As others point out google scholar is free. Generally commercial solutions aren't and work on subscription basis.
Furthermore google scholar works by basically more or less the same strategies as regular google. Put some search terms in the box and relevant search results will surface. This is a different strategy than the traditional solutions which index many different kinds of metadata and allow for elaborate searches based on that metadata. Both strategies have their place but eventually price and convenience will determine who dominates the market. If simple queries are your thing, google scholar is the preferred search engine. If you are a fussy librarian, you probably need something more sophisticated.
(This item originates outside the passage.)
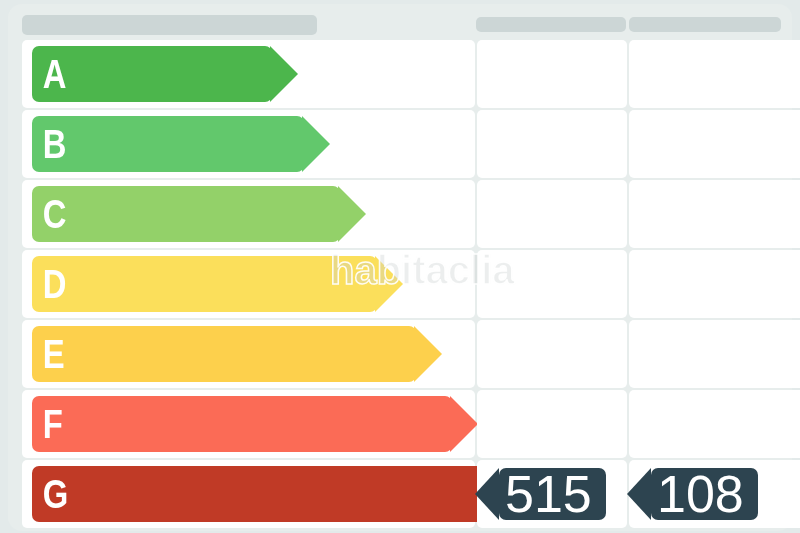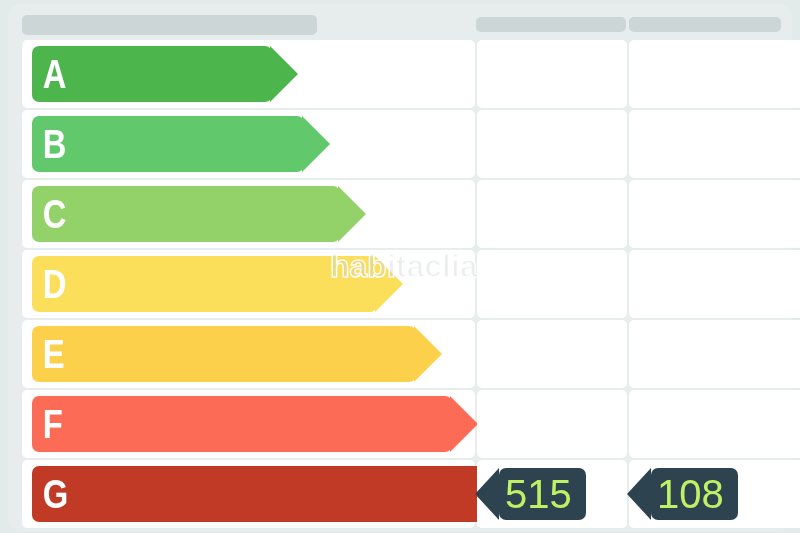"habitaclia" .watermark { font-size: 32px -> 40px }
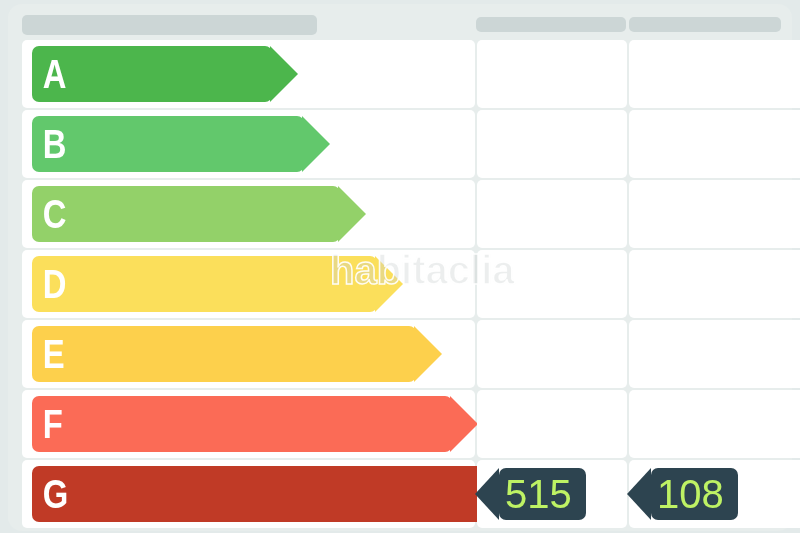"515" .badge-text { color: #bef264 -> #ffffff; font-size: 40px -> 52px }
I'm a researcher who is not associated with a research institute and thus has no access to academic search engines, online subscriptions, etc. I do have access to google scholar. If your article shows up there with a download link for the pdf I can read it. Otherwise I have to make an effort to read your article. The way scientific publications work has changed over the past few years. Journal publications give you status, google gives you exposure. Many researchers end up reading my articles after doing a google query, not after consulting a table of contents of some journal. Google is convenient that's why it works so well.
I have a number of different use cases that are typical for me:
- get some useful references on a topic
- look up the correct reference for something you have read
- find stuff written someone you've read other stuff from
- find out who is citing you
All these things google scholar does well. If you are a researcher it is in your interest to make sure google returns relevant search results if people look for your work stuff that is related to your work. Putting your articles on a website is all you need to do.